James still hadn't noticed. He was cheerfully taking notes with the kind of oblivious confidence only James Potter could manage. Sirius kept his mouth shut. This had to go through James first.
Still, he already knew how that would end.
James acted like nothing in the world could seriously bother him, but when it came to his friends, the line in him was iron.
If Sirius told him, James wouldn't hesitate for a second.
Their lot had never cared much for rules like that anyway.
Sirius bent over his parchment and kept up the act of note-taking, decision already made.
The bell rang.
Vance shut his book. "Next week, Boggarts and Red Caps. Read the chapter before you come in."
Then he strode out, leaving the room to explode into noise behind him.
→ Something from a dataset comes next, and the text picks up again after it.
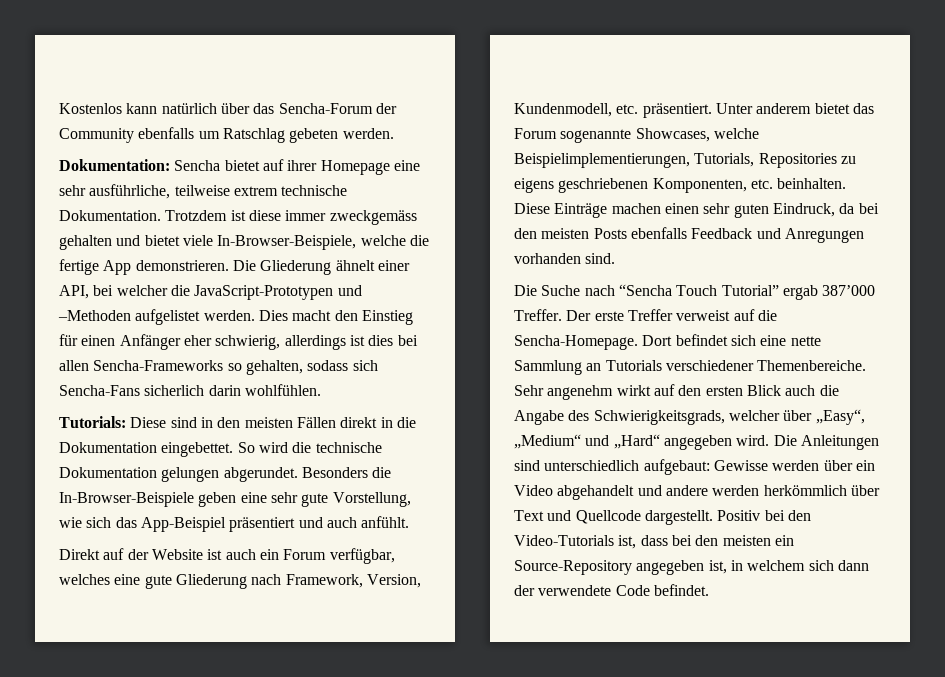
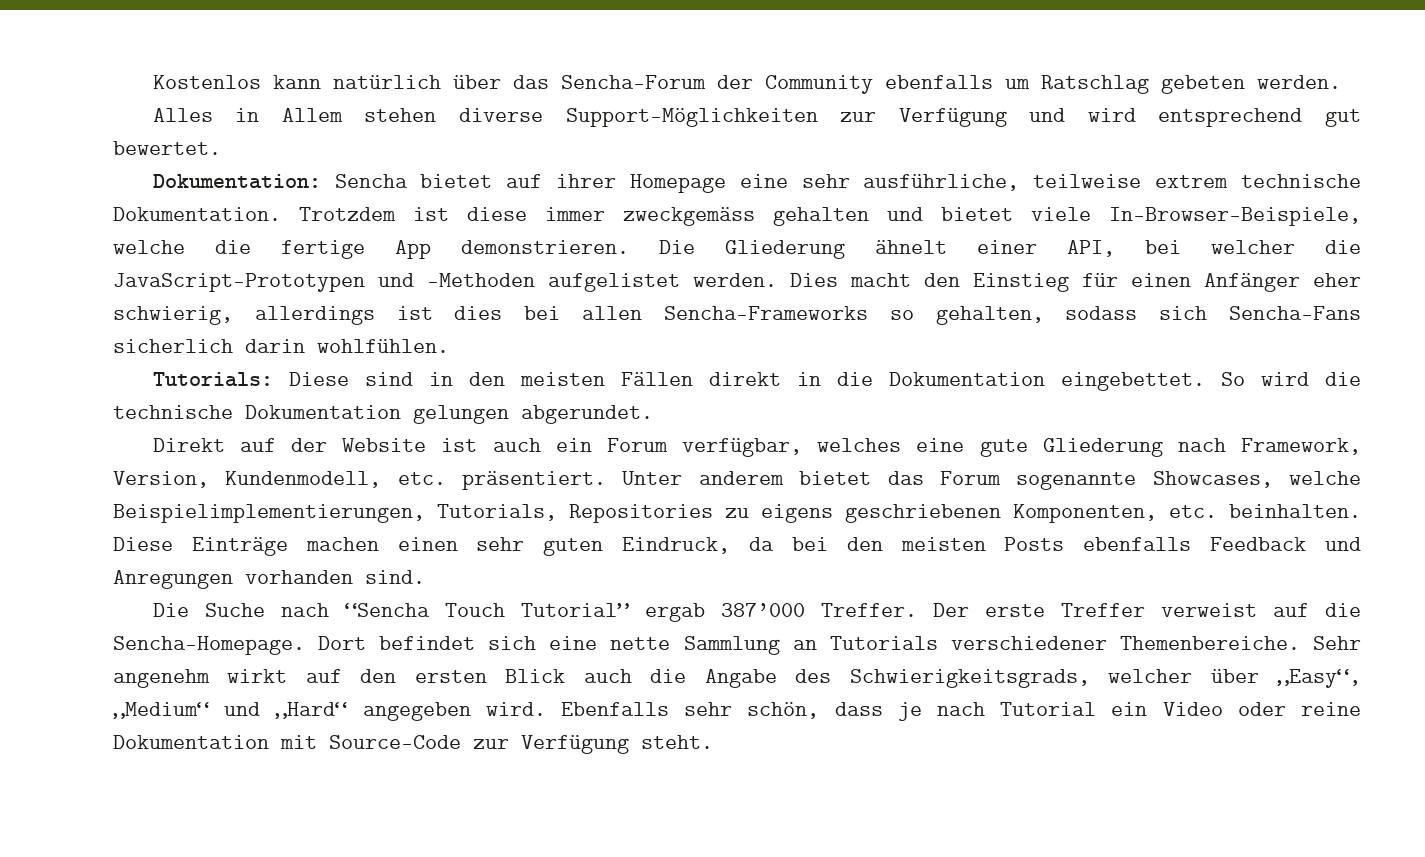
+ Alles in Allem stehen diverse Support-Möglichkeiten zur Verfügung und wird entsprechend gut bewertet.
- Besonders die In-Browser-Beispiele geben eine sehr gute Vorstellung, wie sich das App-Beispiel präsentiert und auch anfühlt.
- Die Anleitungen sind unterschiedlich aufgebaut: Gewisse werden über ein Video abgehandelt und andere werden herkömmlich über Text und Quellcode dargestellt. Positiv bei den Video-Tutorials ist, dass bei den meisten ein Source-Repository angegeben ist, in welchem sich dann der verwendete Code befindet.
+ Ebenfalls sehr schön, dass je nach Tutorial ein Video oder reine Dokumentation mit Source-Code zur Verfügung steht.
James stood and stretched with both arms overhead. "He's all right, that one. Doesn't waste time."
Remus said nothing. He kept his head down and packed his bag.
James thumped him lightly on the shoulder. "Come on. Lunch."
Remus finally looked up and produced something that was meant to be a smile. "You lot go on. I've got... something to deal with."
James frowned. "What something? You've always got something."
"It's nothing. Really. Just go."
James started to say more, but Sirius caught him by the arm. "Leave it. Let's go."
James looked from Sirius to Remus and back again. Then he shrugged and headed for the door.
Peter, small eyes darting between all of them, hurried after.
Remus stayed where he was, hunched over his desk, not moving at all.
Only after a long while did he finally get to his feet, slowly pack the last of his books away, and leave the empty classroom by himself.